Problem: What you need to produce from the material below is an exact transcription of the lines from the one with "- Expected output: userapi NodePort ..." through the one with "with the forwarded", both included, and no other line.
[Task inputs — start]
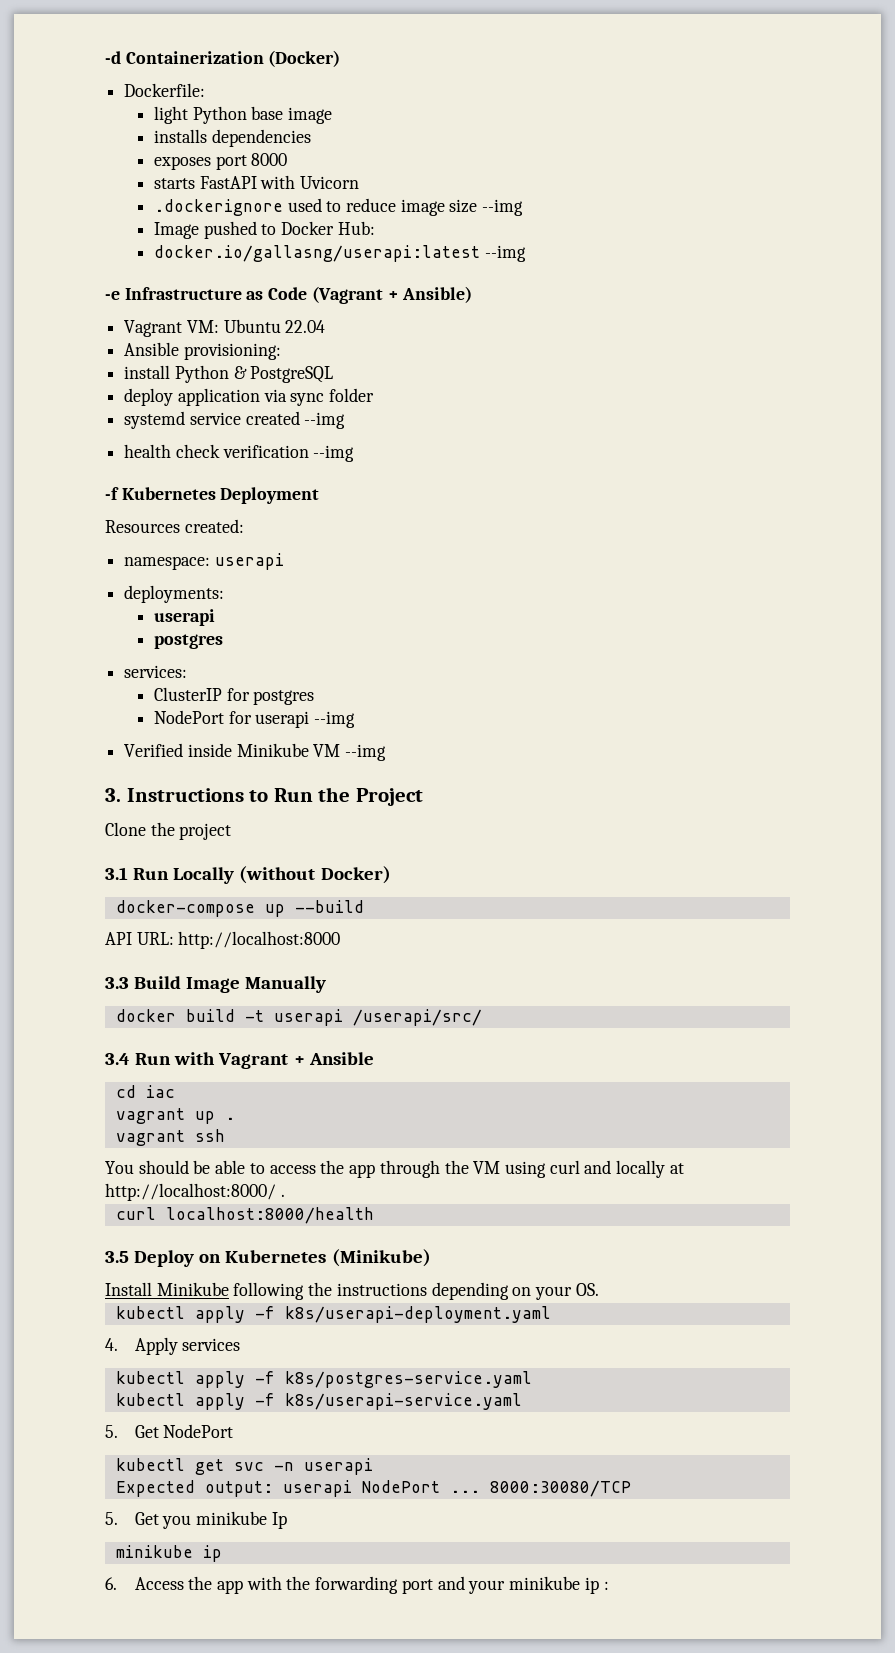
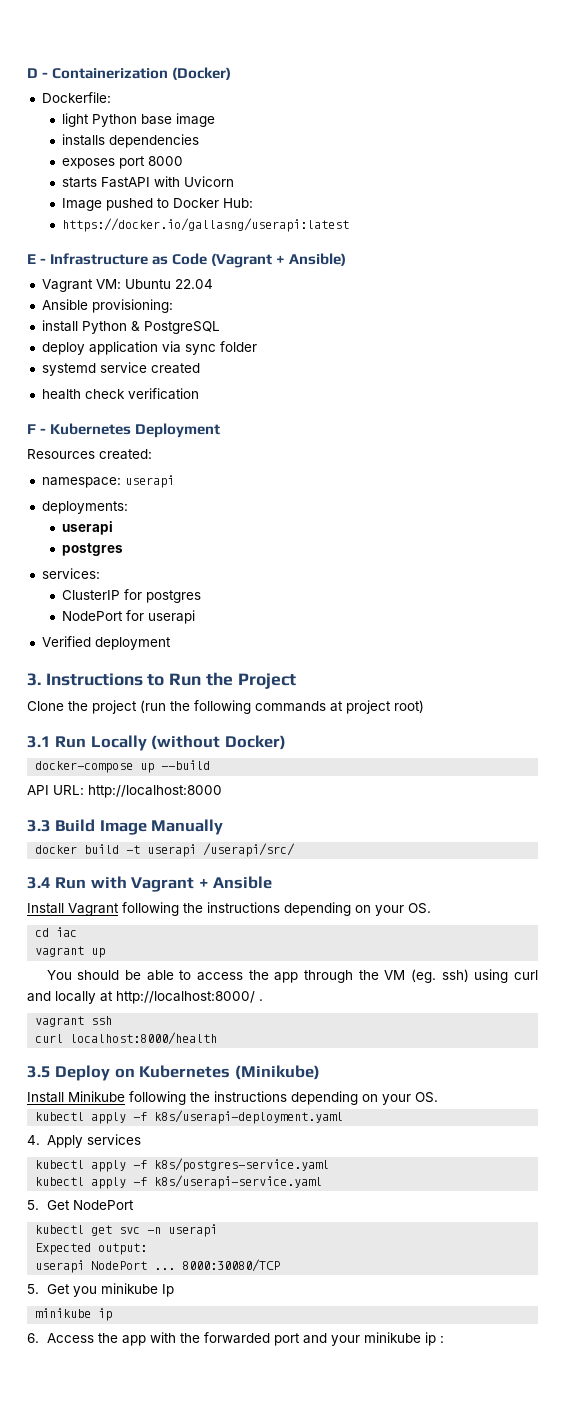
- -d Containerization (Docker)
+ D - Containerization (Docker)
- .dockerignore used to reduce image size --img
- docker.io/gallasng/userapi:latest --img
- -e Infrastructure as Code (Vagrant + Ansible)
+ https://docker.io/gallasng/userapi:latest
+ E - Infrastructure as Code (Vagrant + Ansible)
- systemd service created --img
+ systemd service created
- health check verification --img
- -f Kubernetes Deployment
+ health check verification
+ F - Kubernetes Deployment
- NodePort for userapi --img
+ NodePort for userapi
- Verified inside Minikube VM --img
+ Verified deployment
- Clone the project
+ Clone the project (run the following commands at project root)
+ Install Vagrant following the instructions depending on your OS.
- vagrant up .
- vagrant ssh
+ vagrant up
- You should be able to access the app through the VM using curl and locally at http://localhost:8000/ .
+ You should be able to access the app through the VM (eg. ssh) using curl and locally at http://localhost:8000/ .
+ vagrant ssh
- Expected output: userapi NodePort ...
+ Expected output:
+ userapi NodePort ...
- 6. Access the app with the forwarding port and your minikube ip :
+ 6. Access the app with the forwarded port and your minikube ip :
[Task inputs — finish]
[Task inputs — start]
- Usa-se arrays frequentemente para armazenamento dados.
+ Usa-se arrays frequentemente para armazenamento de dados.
[Task inputs — finish]
Solution to this problem:
- Expected output: userapi NodePort ...
+ Expected output:
+ userapi NodePort ...
- 6. Access the app with the forwarding port and your minikube ip :
+ 6. Access the app with the forwarded port and your minikube ip :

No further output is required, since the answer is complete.